La artista tuvo la sensibilidad para adelantarse a movimientos que se han ido asentando. Como se ve en sus embalajes, en los que triunfan sin rubor rosa o dorado. Una iconografía que hasta hace no mucho era denostada, la estética girly (lo que tradicionalmente se ha entendido como “de chicas”), que ahora las redes reivindican y el mercado aplaude con lucrativos fenómenos como Barbie o Taylor Swift. “La gente pensó que estaba loca, pero luego vinieron muchos a hacer lo mismo. Fui disruptiva en cada área del producto o experiencia del cliente, desde los locales hasta los mostradores, que antes eran negros y nada divertidos”. Desde luego no puede ser acusada de falsa modestia. “Ahora, cuando vas a una tienda, puedes ver que ha cambiado. Agité el mercado de los embalajes o los expositores; los míos son como tocadores o mundos de fantasía”, añade Tilbury. A juego con su personalidad que a diario hechiza a millones de personas. La periodista de The New York Times y autora de Red Lipstick: An Ode to a Beauty Icon, Rachel Felder, lo sintetiza así: “A la marca de Charlotte Tilbury la empuja la autenticidad. Está su vasta experiencia como maquilladora, por supuesto, sus elegantes amigas de perfil elevado, además de su propia apariencia y personalidad. ¡Esa melena!, su maquillaje de ojos inspirado en los años sesenta… Sabe encontrar el equilibrio justo entre accesibilidad y aspiración, tanto en los envases como en los propios productos (y su facilidad de aplicación) o en su precio”.
No es la primera etiqueta lanzada por un maquillador famoso, antes estuvieron François Nars o Bobbi Brown, ni será la última. Quizá sí la más implicada. Le gusta controlar y viajar por los puntos de venta para comunicar a sus vendedores cada lanzamiento. Solo que los puntos se han multiplicado y la londinense aún no. Pero está en ello: “Soy solo una persona, pero me gustaría analizar la cara de todos, así que quiero convertirme en un algoritmo y enseñarle a pensar como yo, que al ver un rostro puedo analizar automáticamente una serie de proporciones.
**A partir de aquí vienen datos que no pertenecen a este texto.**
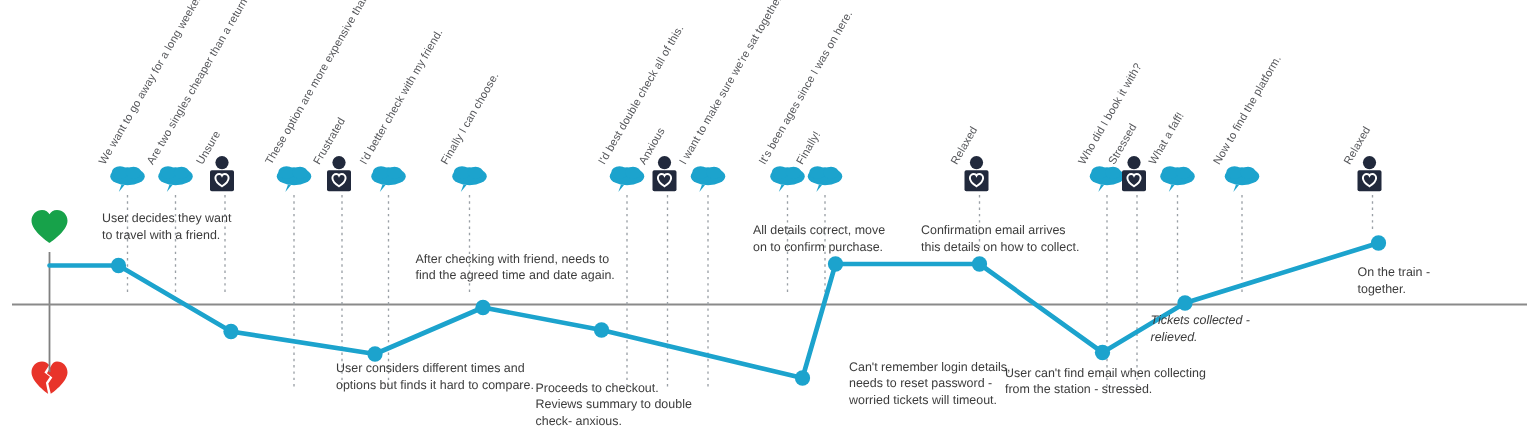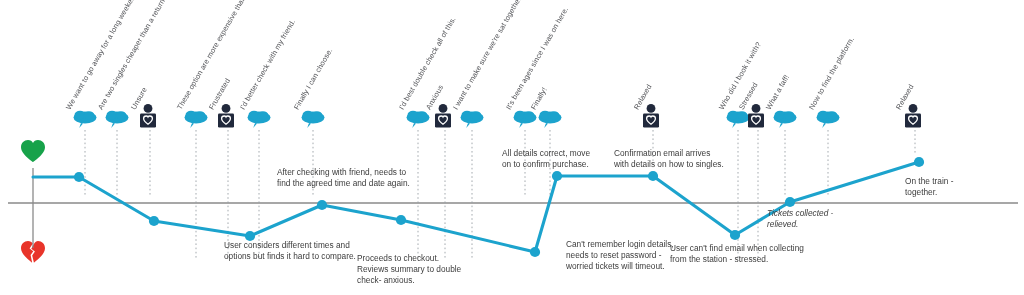--- a/index.html
+++ b/index.html
@@ -305,34 +305,36 @@
     <div class="qlabel" style="left:537px; top:102px;">Finally!</div>
     <div class="qlabel" style="left:640px; top:102px;">Relaxed</div>
     <div class="qlabel" style="left:725px; top:102px;">Who did I book it with?</div>
     <div class="qlabel" style="left:745px; top:102px;">Stressed</div>
     <div class="qlabel" style="left:772px; top:102px;">What a faff!</div>
     <div class="qlabel" style="left:815px; top:102px;">Now to find the platform.</div>
     <div class="qlabel" style="left:902px; top:102px;">Relaxed</div>
   </div>
 
   <div class="layer">
+    <div class="note" style="left:68px;  top:140px;">User decides they want
+to travel with a friend.</div>
     <div class="note" style="left:196px; top:240px;margin-left:28px;">User considers different times and
 options but finds it hard to compare.</div>
     <div class="note" style="left:277px; top:167px;">After checking with friend, needs to
 find the agreed time and date again.</div>
     <div class="note" style="left:357px; top:226px;margin-top:27px;">Proceeds to checkout.
 Reviews summary to double
 check- anxious.</div>
     <div class="note" style="left:502px; top:148px;">All details correct, move
 on to confirm purchase.</div>
     <div class="note" style="left:566px; top:239px;">Can't remember login details,
 needs to reset password -
 worried tickets will timeout.</div>
     <div class="note" style="left:614px; top:148px;">Confirmation email arrives
-with details on how to singles.</div>
+this details on how to collect.</div>
     <div class="note" style="left:670px; top:243px;">User can't find email when collecting
 from the station - stressed.</div>
     <div class="note" style="left:767px; top:208px;font-style:italic;">Tickets collected -
 relieved.</div>
     <div class="note" style="left:905px; top:176px;">On the train -
 together.</div>
   </div>
 
 </div>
Con mis ingenieros estamos trabajando en esto”. En su aplicación ya hay una buena muestra del desarrollo y funciones que mejoran a la propia experta: “Puede identificar el tono de base mejor que el ojo humano; porque yo tendría que colocarme junto a una ventana para saberlo”. El algoritmo tiene tarea, porque ella posee esa visión desde pequeña, lo que lleva de vuelta a Ibiza: “Siendo mi padre artista entendí pronto la diferencia entre luces y sombras; al final, el maquillaje está hecho de contrastes, simetrías y proporciones”. A técnicas clásicas como la pintura agregó el destello de las estrellas y brillo en todas sus acepciones: “Me han descrito como la reina del glow y diré una cosa: la gente hace bien su trabajo porque el brillo siempre ha sido mi obsesión”.